Scan the records for the word "repository". Return each line where it is found.

--- Information shown Enclosed Below ---

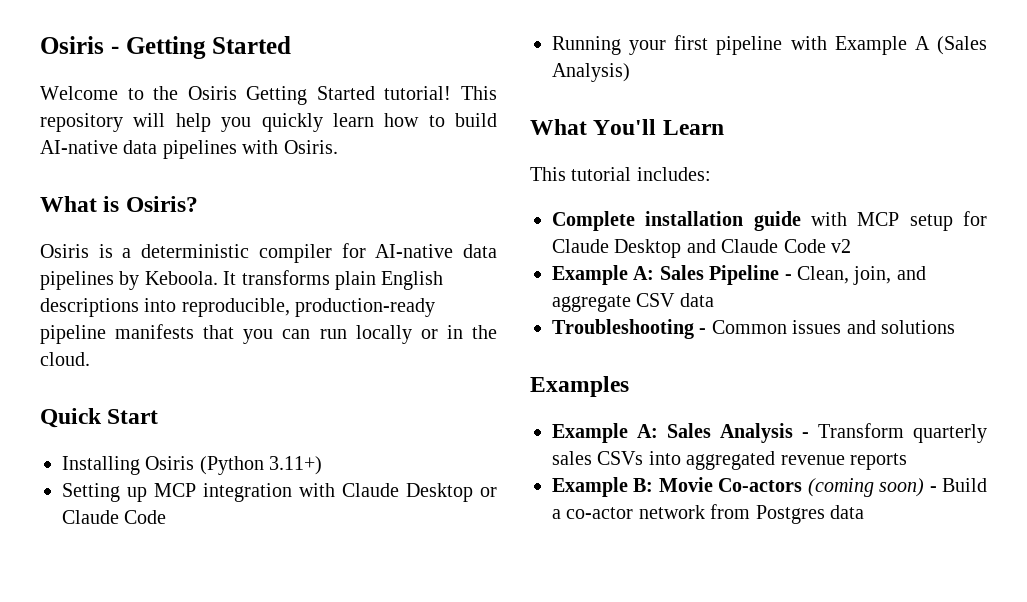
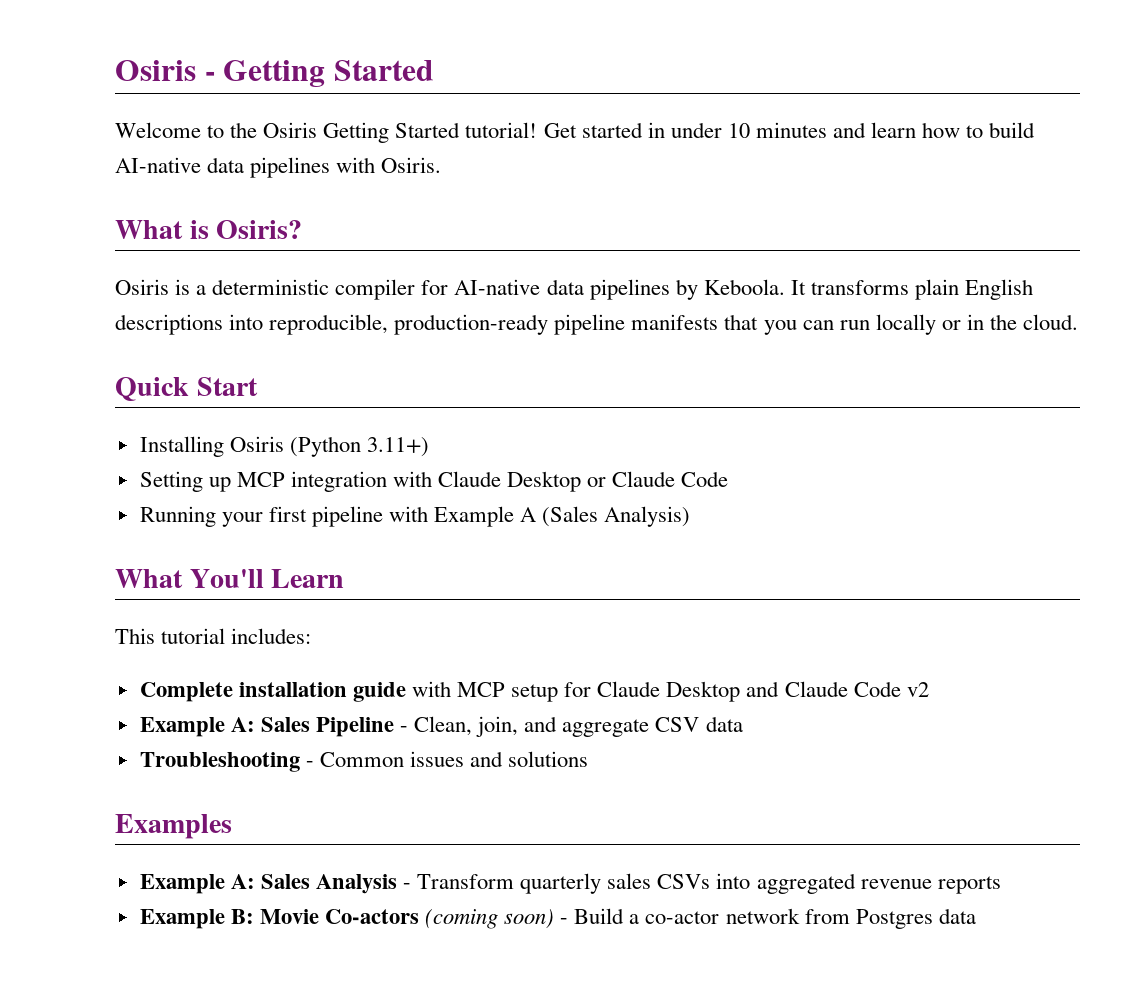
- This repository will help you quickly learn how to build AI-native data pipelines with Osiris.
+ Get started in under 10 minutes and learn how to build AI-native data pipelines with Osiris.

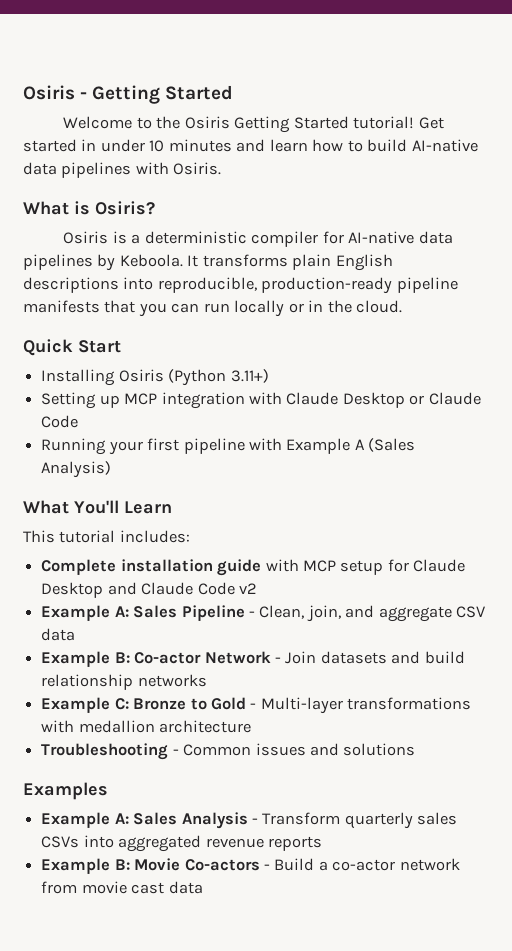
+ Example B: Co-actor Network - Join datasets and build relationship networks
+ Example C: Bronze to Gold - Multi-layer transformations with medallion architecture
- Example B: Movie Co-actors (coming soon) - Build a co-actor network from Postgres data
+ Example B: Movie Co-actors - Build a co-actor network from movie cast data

--- End of Enclosed Information shown ---
--- Information shown Enclosed Below ---

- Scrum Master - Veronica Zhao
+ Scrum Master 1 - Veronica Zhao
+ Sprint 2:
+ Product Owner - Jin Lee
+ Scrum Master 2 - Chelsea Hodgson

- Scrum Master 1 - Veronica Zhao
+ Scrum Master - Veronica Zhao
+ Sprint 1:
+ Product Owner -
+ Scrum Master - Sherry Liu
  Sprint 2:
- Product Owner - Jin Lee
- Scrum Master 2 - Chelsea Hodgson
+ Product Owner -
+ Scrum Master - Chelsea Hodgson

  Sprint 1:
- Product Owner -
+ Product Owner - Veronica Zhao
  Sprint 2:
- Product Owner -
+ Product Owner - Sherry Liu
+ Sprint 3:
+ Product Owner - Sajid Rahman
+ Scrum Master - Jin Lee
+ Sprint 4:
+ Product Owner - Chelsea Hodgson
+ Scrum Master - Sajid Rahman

--- End of Enclosed Information shown ---
--- Information shown Enclosed Below ---

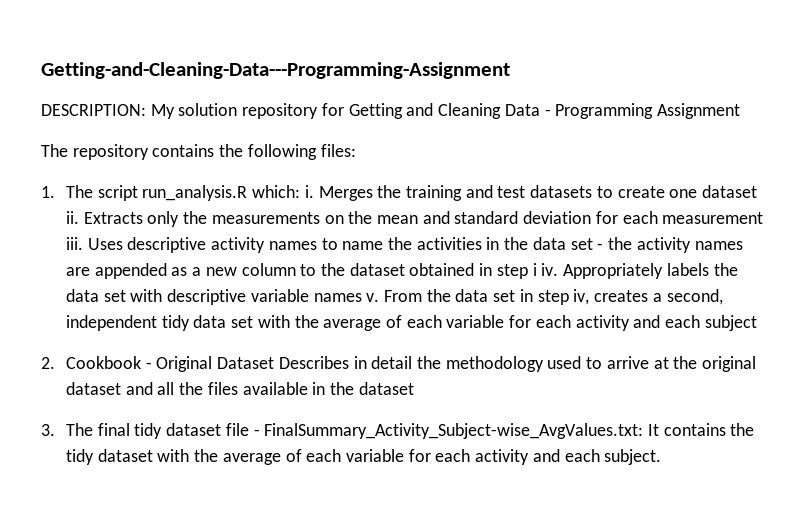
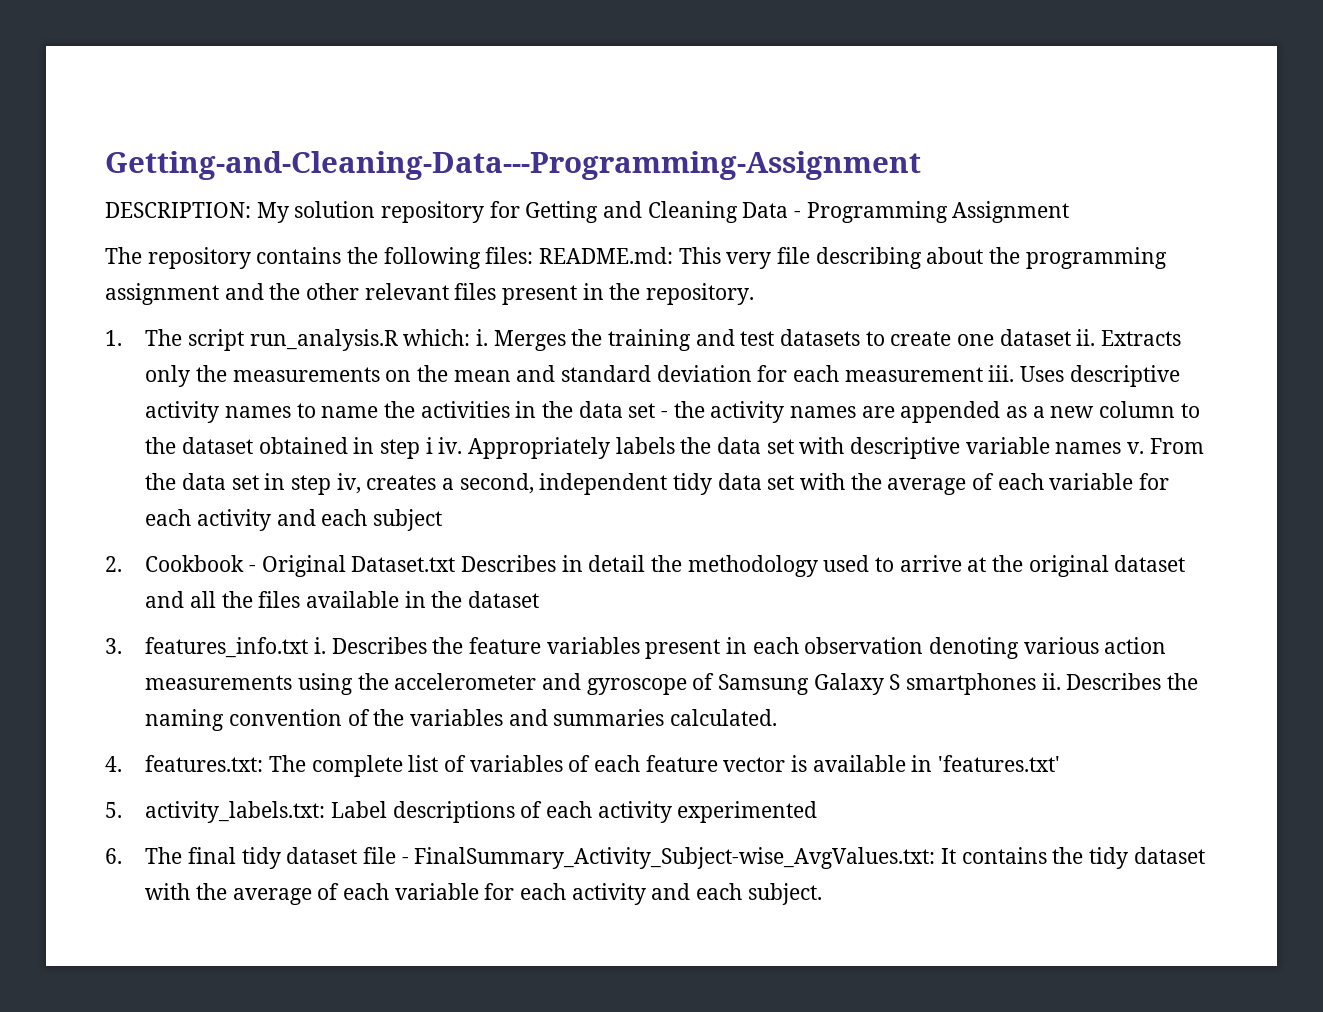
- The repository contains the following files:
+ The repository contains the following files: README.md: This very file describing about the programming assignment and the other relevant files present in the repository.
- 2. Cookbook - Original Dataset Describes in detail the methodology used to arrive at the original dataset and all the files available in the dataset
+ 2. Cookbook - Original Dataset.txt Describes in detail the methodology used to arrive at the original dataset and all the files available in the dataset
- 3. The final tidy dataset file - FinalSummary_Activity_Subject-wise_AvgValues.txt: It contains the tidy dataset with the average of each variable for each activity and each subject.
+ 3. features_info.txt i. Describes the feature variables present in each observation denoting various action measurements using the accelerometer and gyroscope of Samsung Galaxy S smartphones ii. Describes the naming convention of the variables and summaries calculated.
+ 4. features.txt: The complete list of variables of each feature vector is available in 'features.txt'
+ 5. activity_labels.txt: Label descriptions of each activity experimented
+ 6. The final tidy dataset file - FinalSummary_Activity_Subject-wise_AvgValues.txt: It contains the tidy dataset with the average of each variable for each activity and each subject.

--- End of Enclosed Information shown ---

## Response area
- This repository will help you quickly learn how to build AI-native data pipelines with Osiris.
- The repository contains the following files:
+ The repository contains the following files: README.md: This very file describing about the programming assignment and the other relevant files present in the repository.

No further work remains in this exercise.